By the time Cole came into the garage, Annie had the first-aid kit ready.

“Anger management. It can do wonders.” She twisted the top off the peroxide bottle. “Let me see that hand.”

“You don’t have to.”

“I want to. Having to look at a few drops of blood isn’t going to kill me. Neither of us believes in indulging our weaknesses.”

Cole held out his busted knuckles for her. The damage wasn’t as bad as it’d been back at the gas station.

He scowled. “Somebody had to talk to the kid.”

“That was you talking?” Annie shook her head as she cleaned Cole up. “Band-Aid?”

“Don’t bother,” he said, and went back to work.

When Cole finished filling the outside troughs with water, they fed the skunk kittens together, then drove back to Hope Hill.

“Thanks,” she said into the silence.

“For what?”

“Everything.”

He nodded.

Come midnight, he once again insisted on going with her. She didn’t even bother resisting. She’d been dreading having to go back to the house alone in the middle of the night.

Cole said little. He was preoccupied. Annie was too. The whole time he was helping her, she lectured herself over and over. Don’t get used to this. Don’t get used to this.

The man in the window watched Annie return to Hope Hill in the middle of the night, once again with Cole. Anger built a fire in his gut.

Were they sleeping together? They had to be.

He’d seen that kiss at the pool, had been walking by and happened to look through the glass.

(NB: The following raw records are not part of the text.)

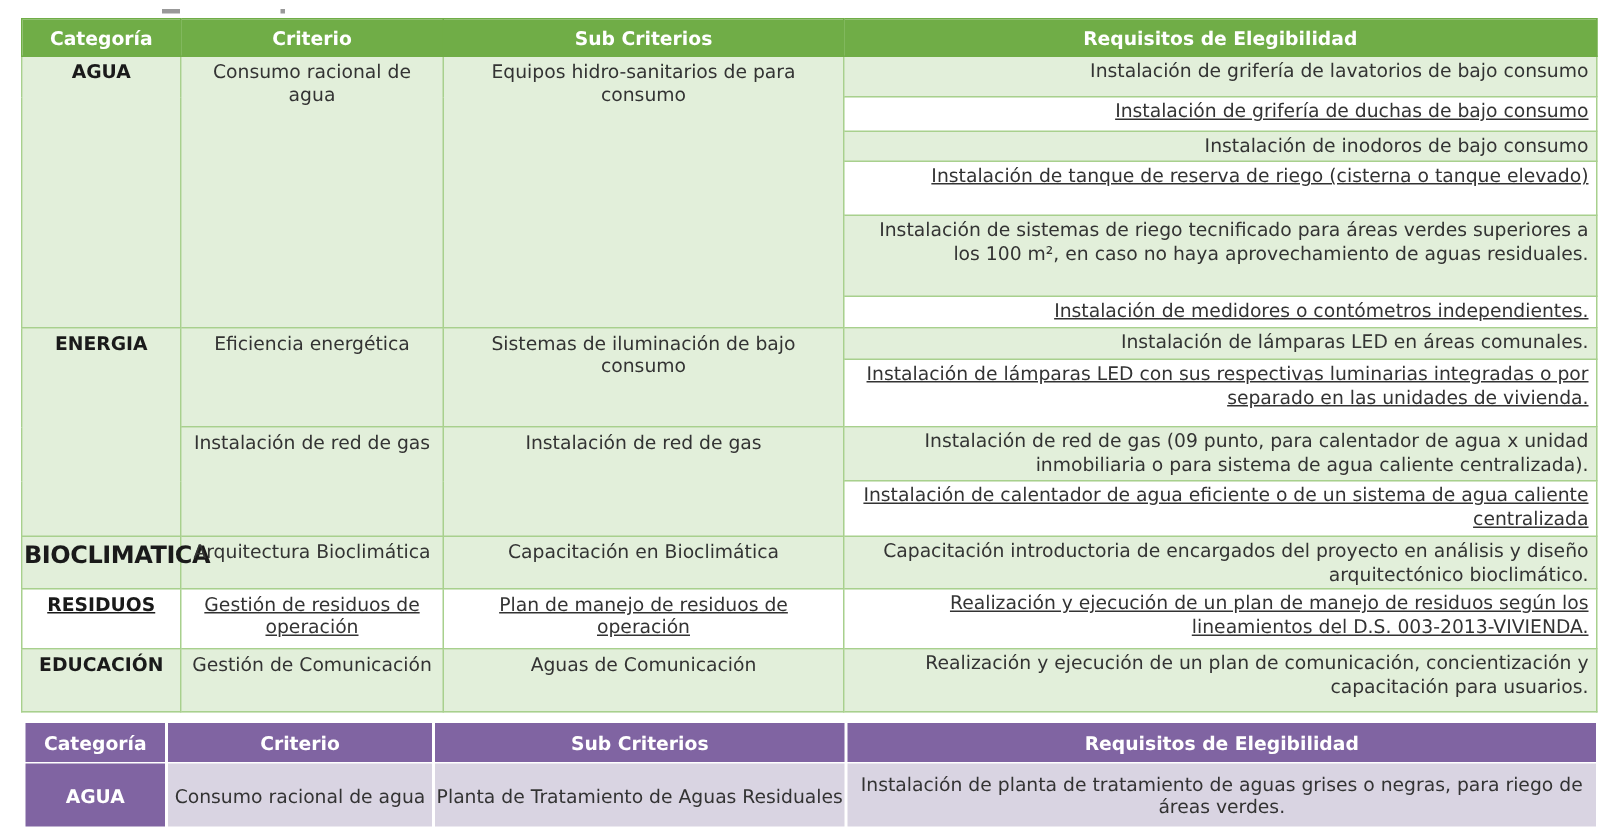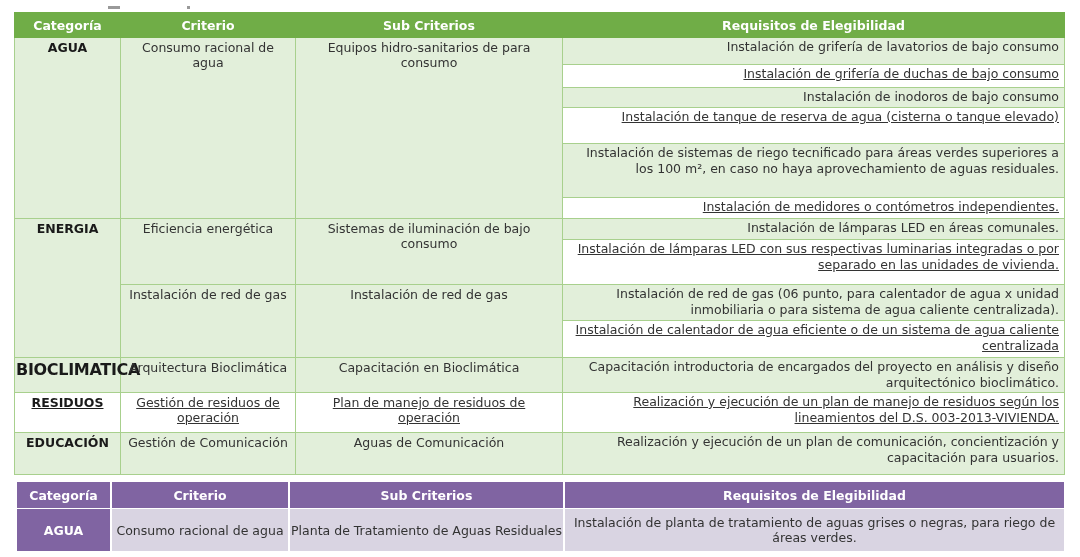--- a/index.html
+++ b/index.html
@@ -60,7 +60,7 @@
       <td class="g req">Instalación de inodoros de bajo consumo</td>
     </tr>
     <tr style="height:36px">
-      <td class="w req">Instalación de tanque de reserva de agua (cisterna o tanque elevado)</td>
+      <td class="w req">Instalación de tanque de reserva de riego (cisterna o tanque elevado)</td>
     </tr>
     <tr style="height:54px">
       <td class="g req">Instalación de sistemas de riego tecnificado para áreas verdes superiores a los 100 m², en caso no haya aprovechamiento de aguas residuales.</td>

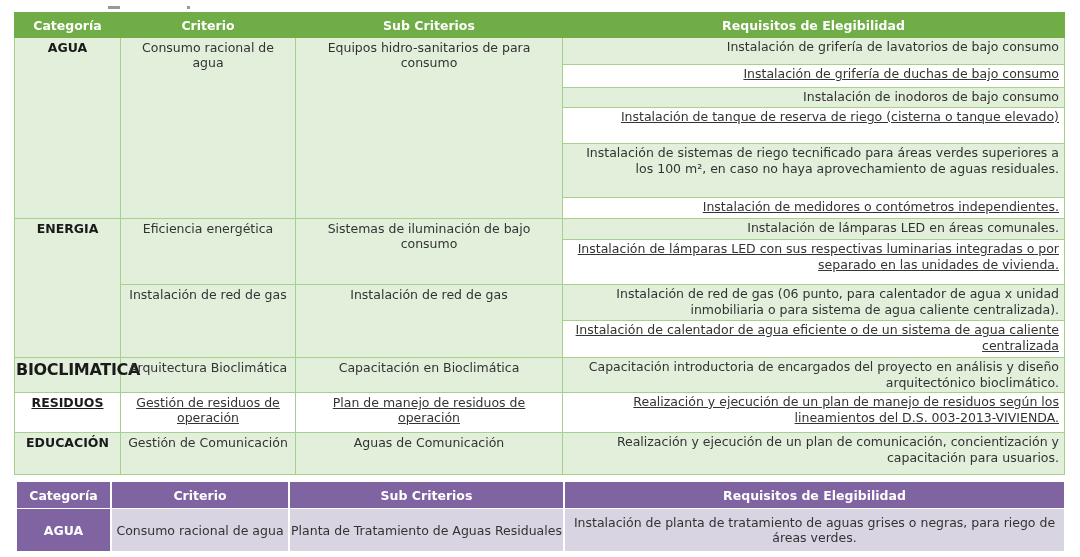--- a/index.html
+++ b/index.html
@@ -81,7 +81,7 @@
     <tr style="height:36px">
       <td class="g ctr" rowspan="2">Instalación de red de gas</td>
       <td class="g ctr" rowspan="2">Instalación de red de gas</td>
-      <td class="g req">Instalación de red de gas (06 punto, para calentador de agua x unidad inmobiliaria o para  sistema  de agua caliente centralizada).</td>
+      <td class="g req">Instalación de red de gas (09 punto, para calentador de agua x unidad inmobiliaria o para  sistema  de agua caliente centralizada).</td>
     </tr>
     <tr style="height:37px">
       <td class="w req">Instalación de calentador de agua eficiente o de un sistema de agua caliente centralizada</td>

Rage fisted his hands now as it had then.

He did not share.

As Annie had not been smart enough to heed his previous warnings, he was going to have to be clearer.

He thought of her stupid pig. Then the one-eyed donkey. She could be changed into a blind donkey fairly easily.

Yet maiming or killing one of Annie’s animals no longer felt like enough punishment.

Whoring herself to Cole was a personal affront. The punishment too would have to be personal.

Annie would bear his retribution on her flesh. He had so many wonderful tools. His pride and joy. He’d made them all himself.

She wasn’t going to like his tools. His mother certainly didn’t. But how else was one to teach stubborn women?